Mais le Plan romancé par Sue est recyclé par d'autres aussi, qui ne sont pas des jésuites. Une belle histoire, presque un polar, était arrivée longtemps après. Après l'apparition des Protocoles, qu'il avait pris avec le plus grand sérieux, le Times, en 1921, avait découvert qu'un propriétaire terrien russe, monarchiste réfugié en Turquie, avait acheté à un ex-officier de la police secrète russe réfugié à Constantinople, un lot de vieux livres parmi lesquels s'en trouvait un sans couverture, où on ne lisait que « Joli » sur la tranche, avec une préface datée de 1864 et qui paraissait être la source littérale des Protocoles. Le Times avait fait des recherches au British Museum et avait découvert le livre original de Maurice Joly, Dialogue aux enfers entre Montesquieu et Machiavel, Bruxelles (mais avec l'indication Genève, 1864). Maurice Joly n'avait rien à voir avec Crétineau-Joly, mais il fallait quand même relever l'analogie, elle devait bien signifier quelque chose.

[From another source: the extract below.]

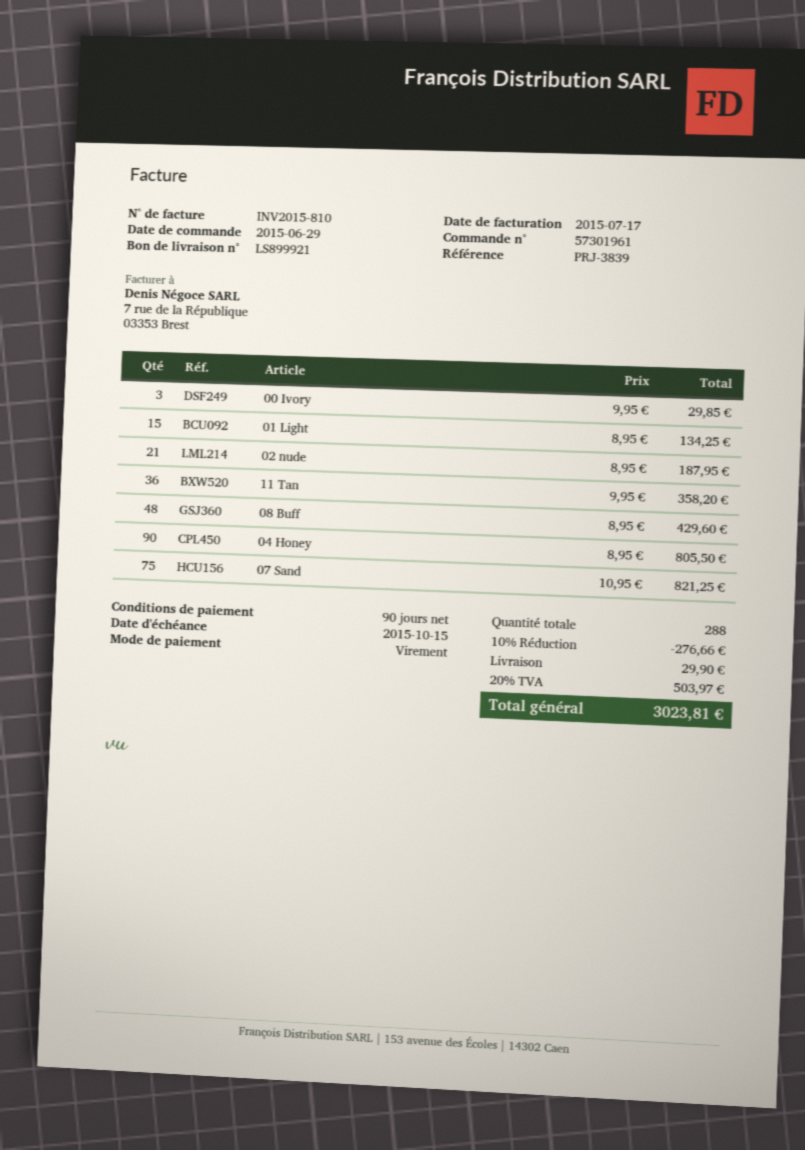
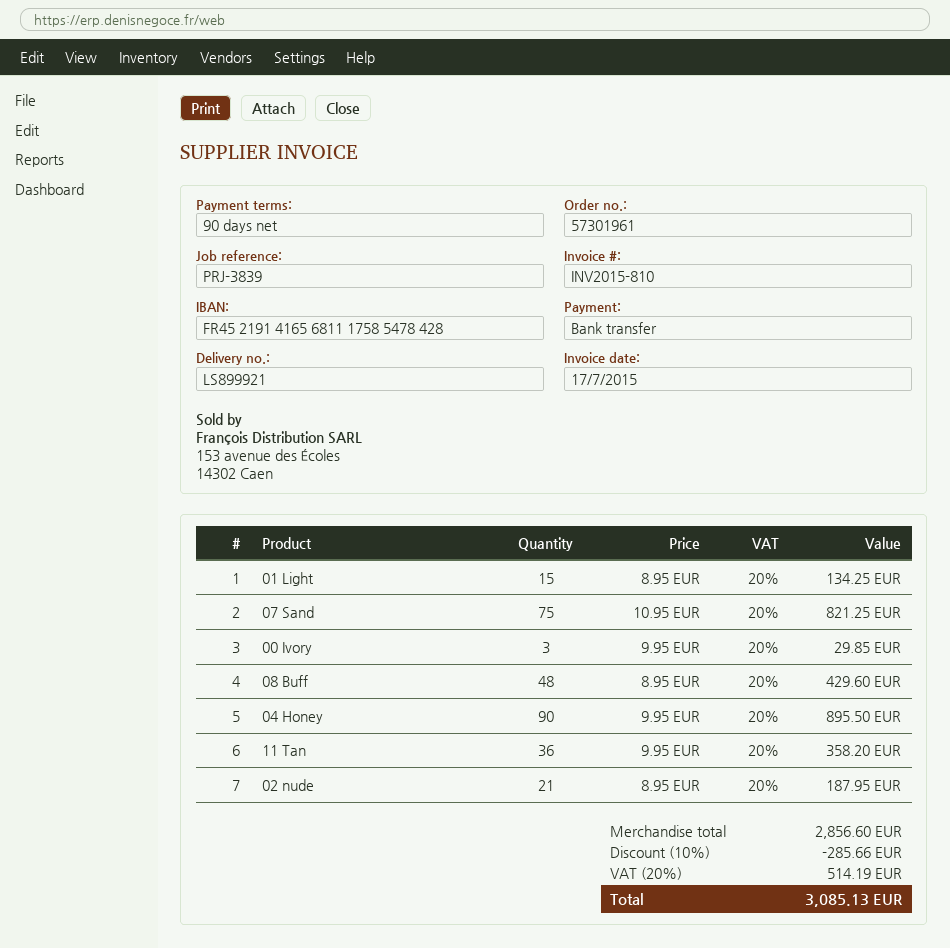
04 Honey: 90 x 8.95 = 805.50 -> 90 x 9.95 = 895.50
discount: 10% = 276.66 -> 10% = 285.66
shipping: 29.90 -> none
tax: 20% = 503.97 -> 20% = 514.19
total: 3023.81 -> 3085.13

Le livre de Joly était un pamphlet libéral contre Napoléon III, où Machiavel, qui représentait le cynisme du dictateur, discutait avec Montesquieu. Joly avait été arrêté pour cette initiative révolutionnaire, il avait fait quinze mois de prison et, en 1878, il s'était tué. Le programme des juifs des Protocoles était repris presque à la lettre de celui que Joly attribuait à Machiavel (la fin justifie les moyens), et à travers Machiavel à Napoléon. Le Times ne s'était cependant pas aperçu (mais nous si) que Joly avait copié impunément dans le document de Sue, antérieur d'au moins sept ans.

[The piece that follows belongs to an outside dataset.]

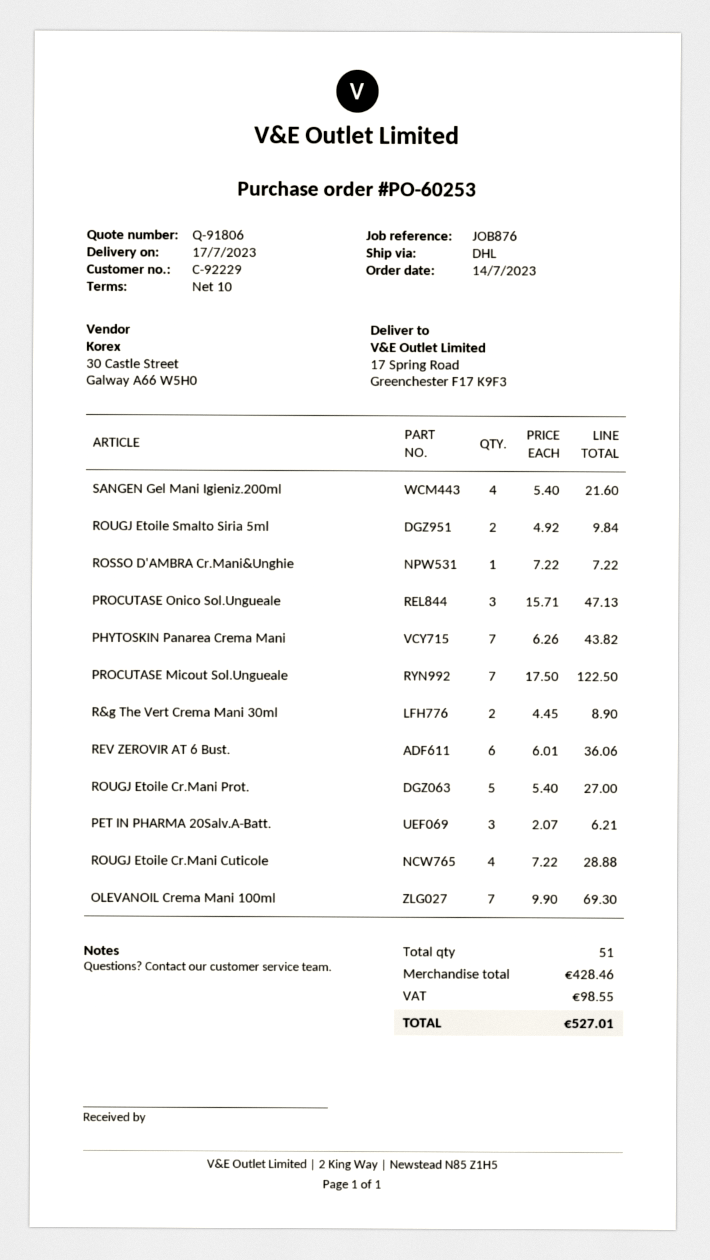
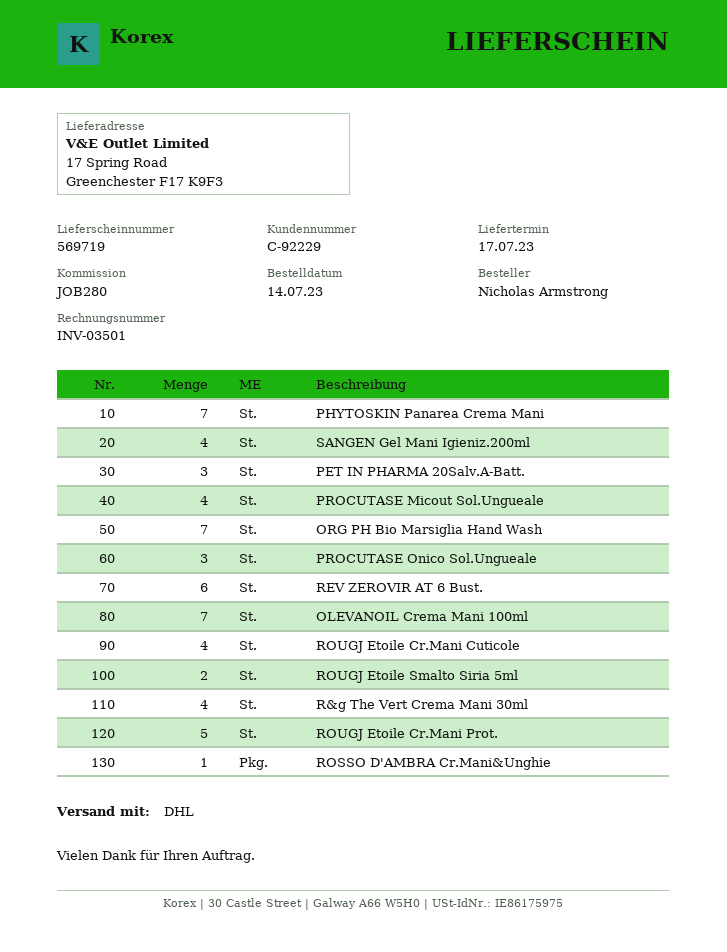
reference: JOB876 -> JOB280
PROCUTASE Micout Sol.Ungueale: 7 -> 4
R&g The Vert Crema Mani 30ml: 2 -> 4
ORG PH Bio Marsiglia Hand Wash: none -> 7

Une femme écrivain antisémite, passionnée de la théorie du complot et des Supérieurs Inconnus, certaine Nesta Webster, devant ce fait qui réduisait les Protocoles à une copie banale et toute bête, nous avait fourni une très lumineuse intuition, comme seul le vrai initié, ou le chasseur d'initiés, sait en avoir. Joly était un initié, il connaissait le plan des Supérieurs Inconnus ; comme il haïssait Napoléon III, il l'avait attribué à lui, mais cela ne signifiait pas que le plan n'existait pas indépendamment de Napoléon. Or, le plan raconté par les Protocoles se conforme exactement à celui que les juifs font d'habitude, donc c'était le plan des juifs. Quant à nous, il ne nous restait plus qu'à corriger madame Webster selon la même logique : puisque le plan se conformait parfaitement à celui qu'auraient dû penser les Templiers, c'était le plan des Templiers.